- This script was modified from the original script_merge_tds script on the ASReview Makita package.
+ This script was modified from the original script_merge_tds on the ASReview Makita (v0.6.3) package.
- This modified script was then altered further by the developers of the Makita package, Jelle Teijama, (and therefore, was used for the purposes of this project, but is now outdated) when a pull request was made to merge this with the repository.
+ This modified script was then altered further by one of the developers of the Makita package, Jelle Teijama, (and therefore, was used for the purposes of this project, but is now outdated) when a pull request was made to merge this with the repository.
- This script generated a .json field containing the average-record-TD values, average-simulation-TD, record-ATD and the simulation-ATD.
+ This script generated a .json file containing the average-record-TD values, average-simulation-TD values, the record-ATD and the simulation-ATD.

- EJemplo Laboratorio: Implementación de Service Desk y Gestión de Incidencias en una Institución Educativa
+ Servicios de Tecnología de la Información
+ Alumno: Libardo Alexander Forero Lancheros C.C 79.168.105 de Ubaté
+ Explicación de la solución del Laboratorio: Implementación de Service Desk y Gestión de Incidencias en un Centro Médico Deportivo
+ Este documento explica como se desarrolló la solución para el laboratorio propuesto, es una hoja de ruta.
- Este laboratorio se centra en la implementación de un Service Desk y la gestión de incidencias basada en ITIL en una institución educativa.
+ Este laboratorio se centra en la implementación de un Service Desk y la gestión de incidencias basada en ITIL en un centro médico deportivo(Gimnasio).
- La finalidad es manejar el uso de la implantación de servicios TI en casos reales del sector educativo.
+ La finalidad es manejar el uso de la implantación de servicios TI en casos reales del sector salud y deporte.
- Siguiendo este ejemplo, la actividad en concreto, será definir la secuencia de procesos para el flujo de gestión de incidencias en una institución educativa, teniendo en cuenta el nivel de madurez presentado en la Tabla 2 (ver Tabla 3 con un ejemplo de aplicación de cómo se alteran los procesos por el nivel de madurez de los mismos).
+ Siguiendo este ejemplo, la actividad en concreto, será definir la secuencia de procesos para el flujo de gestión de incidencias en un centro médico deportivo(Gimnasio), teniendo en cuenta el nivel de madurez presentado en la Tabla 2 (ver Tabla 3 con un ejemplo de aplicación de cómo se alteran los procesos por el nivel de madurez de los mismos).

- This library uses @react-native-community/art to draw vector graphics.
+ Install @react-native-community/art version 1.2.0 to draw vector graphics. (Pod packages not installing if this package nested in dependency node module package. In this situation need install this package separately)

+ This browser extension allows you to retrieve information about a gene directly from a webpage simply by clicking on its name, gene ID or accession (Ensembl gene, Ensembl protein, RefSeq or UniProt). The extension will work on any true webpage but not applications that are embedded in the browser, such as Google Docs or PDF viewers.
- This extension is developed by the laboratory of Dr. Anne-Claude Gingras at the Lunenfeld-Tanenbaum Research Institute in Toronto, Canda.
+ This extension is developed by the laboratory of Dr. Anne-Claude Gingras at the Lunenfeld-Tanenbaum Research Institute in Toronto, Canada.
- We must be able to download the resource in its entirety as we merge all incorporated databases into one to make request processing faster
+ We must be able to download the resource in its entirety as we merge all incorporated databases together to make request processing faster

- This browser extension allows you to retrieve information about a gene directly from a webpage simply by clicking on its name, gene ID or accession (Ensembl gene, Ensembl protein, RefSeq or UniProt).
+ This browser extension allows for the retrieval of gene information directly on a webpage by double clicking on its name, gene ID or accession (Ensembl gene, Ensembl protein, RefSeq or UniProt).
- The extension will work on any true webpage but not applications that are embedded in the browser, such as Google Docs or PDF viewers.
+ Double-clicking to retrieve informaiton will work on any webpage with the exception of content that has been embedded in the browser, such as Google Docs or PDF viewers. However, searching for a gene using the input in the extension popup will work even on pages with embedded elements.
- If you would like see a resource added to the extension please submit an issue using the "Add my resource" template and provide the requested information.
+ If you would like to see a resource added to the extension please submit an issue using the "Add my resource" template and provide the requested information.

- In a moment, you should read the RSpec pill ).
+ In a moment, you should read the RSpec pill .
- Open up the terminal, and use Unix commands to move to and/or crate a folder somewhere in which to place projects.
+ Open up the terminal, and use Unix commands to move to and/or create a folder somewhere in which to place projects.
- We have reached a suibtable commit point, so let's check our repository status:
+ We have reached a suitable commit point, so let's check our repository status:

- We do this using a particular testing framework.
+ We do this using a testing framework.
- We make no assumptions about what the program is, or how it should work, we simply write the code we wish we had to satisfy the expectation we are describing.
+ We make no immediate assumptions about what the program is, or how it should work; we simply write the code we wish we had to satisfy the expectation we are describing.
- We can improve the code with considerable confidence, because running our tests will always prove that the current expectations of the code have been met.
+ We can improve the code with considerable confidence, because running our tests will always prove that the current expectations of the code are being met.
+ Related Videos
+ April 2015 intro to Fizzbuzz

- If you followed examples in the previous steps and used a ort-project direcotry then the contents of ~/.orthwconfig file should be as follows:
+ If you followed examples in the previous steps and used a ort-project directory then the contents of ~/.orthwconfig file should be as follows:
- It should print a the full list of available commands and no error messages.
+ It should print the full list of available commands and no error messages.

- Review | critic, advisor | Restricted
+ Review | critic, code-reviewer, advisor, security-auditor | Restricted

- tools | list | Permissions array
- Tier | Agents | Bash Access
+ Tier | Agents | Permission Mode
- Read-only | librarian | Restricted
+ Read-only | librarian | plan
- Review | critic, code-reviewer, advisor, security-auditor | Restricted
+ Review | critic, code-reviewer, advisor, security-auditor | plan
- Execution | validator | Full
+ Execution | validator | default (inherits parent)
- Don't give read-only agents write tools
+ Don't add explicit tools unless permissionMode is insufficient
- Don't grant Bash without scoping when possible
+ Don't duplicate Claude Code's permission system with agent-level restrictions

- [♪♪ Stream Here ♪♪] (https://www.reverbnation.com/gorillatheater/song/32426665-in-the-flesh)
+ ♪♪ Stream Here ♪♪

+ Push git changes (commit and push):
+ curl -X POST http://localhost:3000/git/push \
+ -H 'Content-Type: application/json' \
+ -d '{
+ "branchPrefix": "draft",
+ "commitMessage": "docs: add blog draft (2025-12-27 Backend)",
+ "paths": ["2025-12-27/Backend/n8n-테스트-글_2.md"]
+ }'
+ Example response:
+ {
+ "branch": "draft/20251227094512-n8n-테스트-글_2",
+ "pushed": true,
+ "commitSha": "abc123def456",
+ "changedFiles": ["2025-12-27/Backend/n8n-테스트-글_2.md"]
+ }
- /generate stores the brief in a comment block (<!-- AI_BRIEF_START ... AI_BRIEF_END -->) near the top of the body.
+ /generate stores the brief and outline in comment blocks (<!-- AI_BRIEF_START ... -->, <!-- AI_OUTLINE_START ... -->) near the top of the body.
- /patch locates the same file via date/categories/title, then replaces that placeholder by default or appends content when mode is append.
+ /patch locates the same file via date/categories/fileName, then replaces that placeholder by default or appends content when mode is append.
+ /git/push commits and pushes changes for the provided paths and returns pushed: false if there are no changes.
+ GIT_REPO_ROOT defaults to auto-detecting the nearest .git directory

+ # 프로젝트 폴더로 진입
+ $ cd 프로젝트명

======

▸ Work item: Please tally each line in the material above that contains "appends", and let the number be your entire reply.

▸ Your solution: 2